There is an incredible amount of truly good poetry around, really -- very little of it in the places it's supposed to be: and perhaps (unlike with theatre, dare I say it) one considers one's own projects with a slightly defeatist air simply because there is no real
need for them. Nonetheless, until the Forward Prize freezes over, plugging away when the time feels right is probably the way to go.

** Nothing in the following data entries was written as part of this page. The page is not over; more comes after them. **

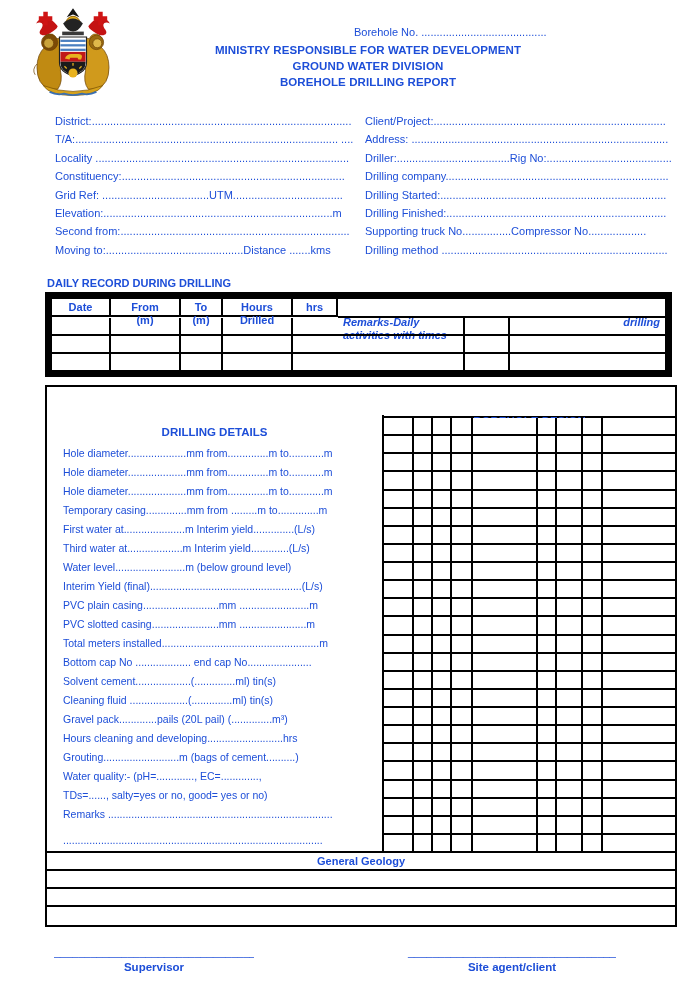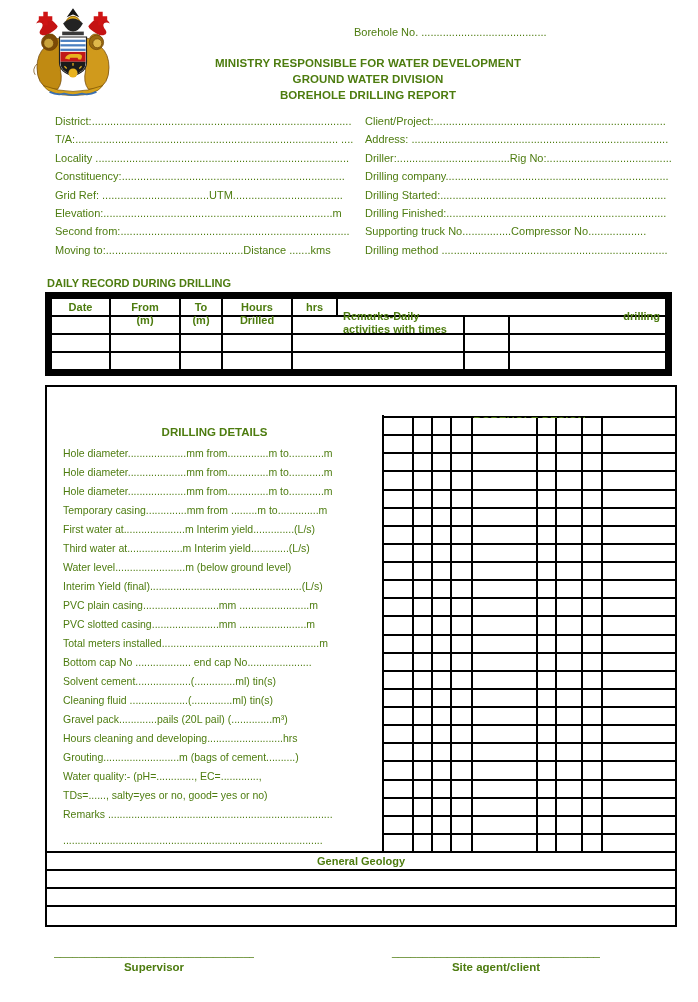--- a/index.html
+++ b/index.html
@@ -5,7 +5,7 @@
   html,body { margin:0; padding:0; background:#ffffff; }
   .page {
     position:relative; width:698px; height:1002px; background:#fff;
-    font-family:"Liberation Sans", sans-serif; color:#4d7c0f; overflow:hidden;
+    font-family:"Liberation Sans", sans-serif; color:#1d4ed8; overflow:hidden;
   }
   .abs { position:absolute; }
 

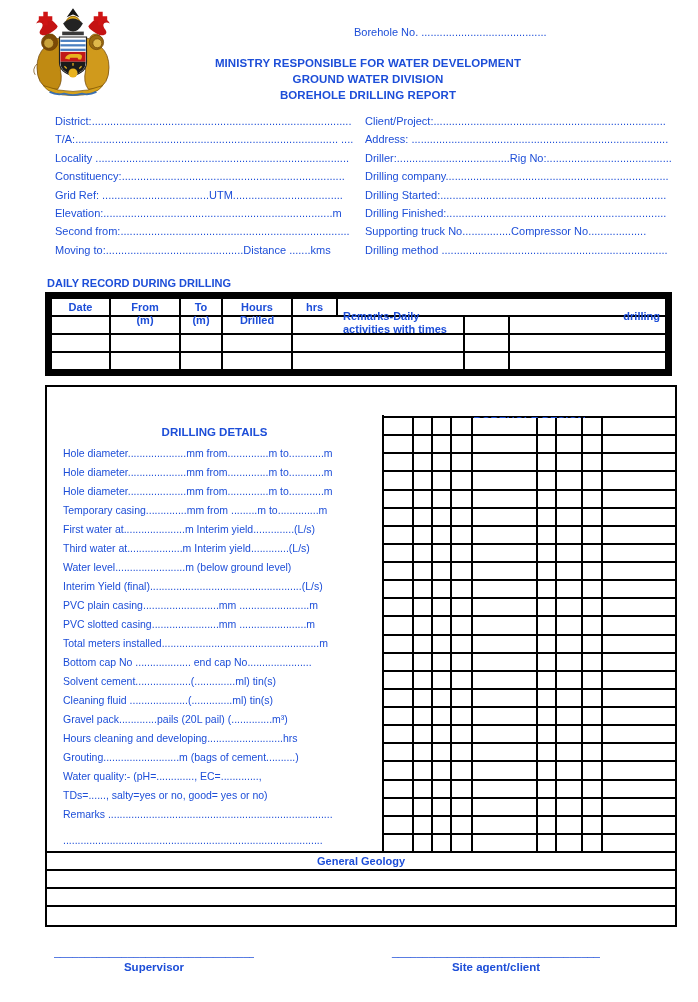--- a/index.html
+++ b/index.html
@@ -11,7 +11,7 @@
 
   
   .borehole-no { left:354px; top:26px; font-size:11px; white-space:nowrap; }
-  .titles { left:38px; top:55px; width:660px; text-align:center;
+  .titles { left:38px; top:42px; width:660px; text-align:center;
             font-weight:bold; font-size:11.5px; line-height:16px; letter-spacing:0.1px; }
 
   

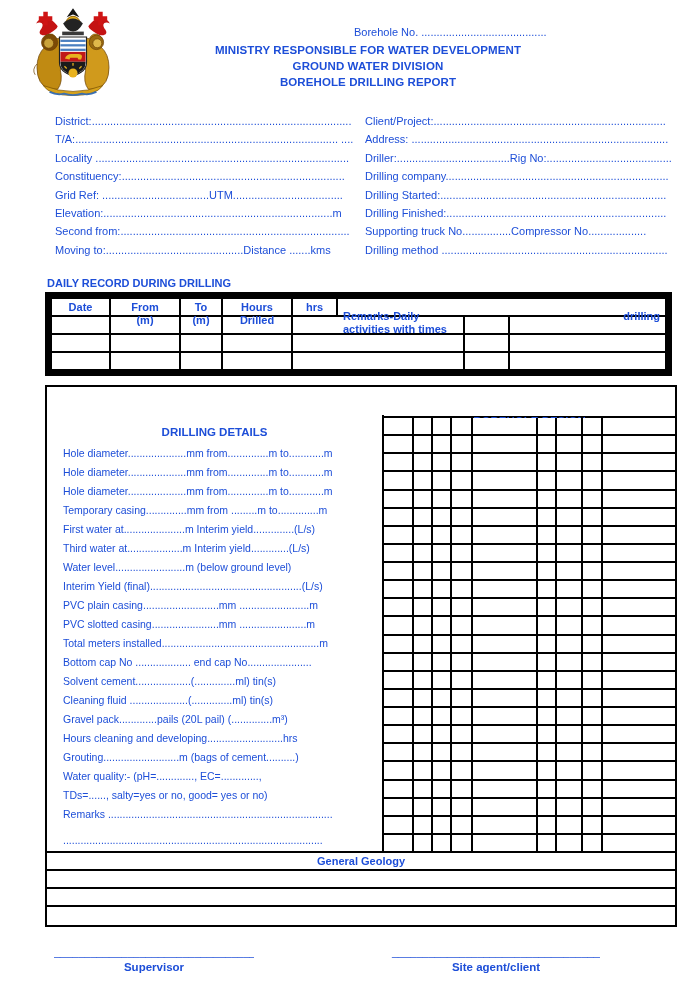--- a/index.html
+++ b/index.html
@@ -31,7 +31,7 @@
   .c0{width:59px}.c1{width:70px}.c2{width:42px}.c3{width:70px}.c4{width:172px}.c5{width:45px}.c6{flex:1}
   .dr-row .dc { height:18px; border-bottom:2px solid #000; }
   .dr-row:last-child .dc { border-bottom:none; height:16px; }
-  .dr-head .dc.c6 { text-align:left; padding:11px 5px 0 5px; }
+  .dr-head .dc.c6 { text-align:left; padding:17px 5px 0 5px;font-style:italic; }
   .rem-l1 { display:flex; justify-content:space-between; }
 
   

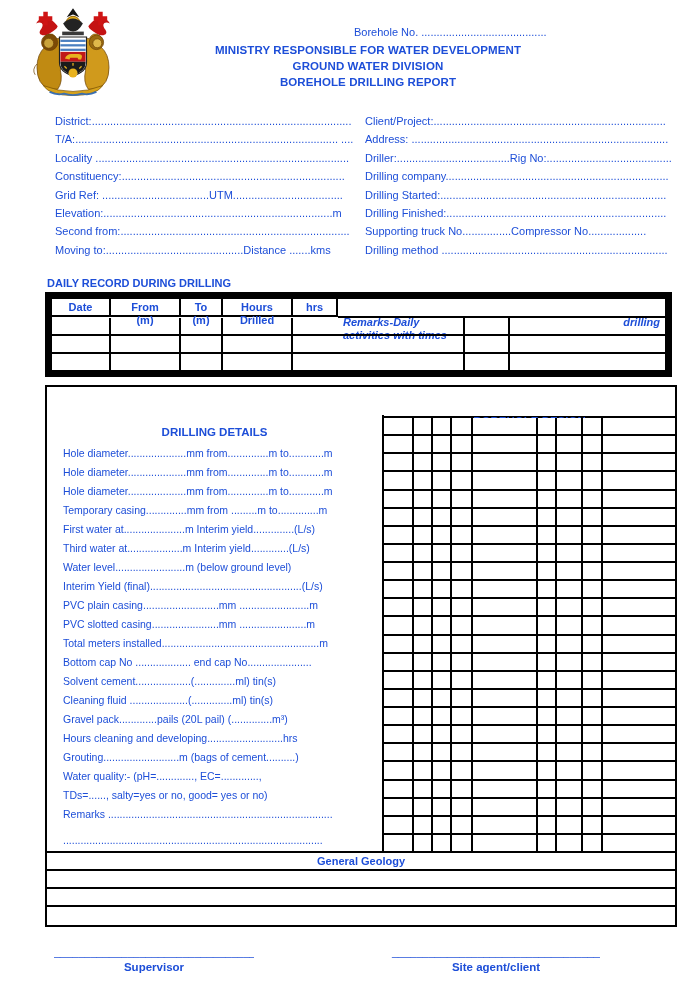--- a/index.html
+++ b/index.html
@@ -60,7 +60,7 @@
   
   .sig { top:946px; text-align:center; font-size:11px; }
   .sig.s-left  { left:54px;  width:200px; }
-  .sig.s-right { left:391px; width:210px; }
+  .sig.s-right { left:407px; width:210px; }
   .sig-line { height:14px; white-space:nowrap; overflow:hidden; font-size:11px; }
   .sig-label { font-weight:bold; margin-top:1px; font-size:11.5px; }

And in the meantime... You may remember, if you were hereabouts, that a few months ago I declared that the doors of the Bank were to be flung open and that this blog would thenceforth be looking to host other presences and channel other voices from time to time. You thought I'd forgotten, didn't you? Well, no, I've just been far too busy watching
Win My Wage and grilling the occasional vegetarian sausage. But this weekend (d.v.) I'll be launching a new thread here at the Bank called
Deposit Box, wherein, every two weeks or so, there'll be a bit of work by an invited poet or writer or artist -- generally, unpublished stuff that is unlikely to find accommodation elsewhere. Very happily, there's already some extremely fine work in the queue, which I look forward to sharing with you.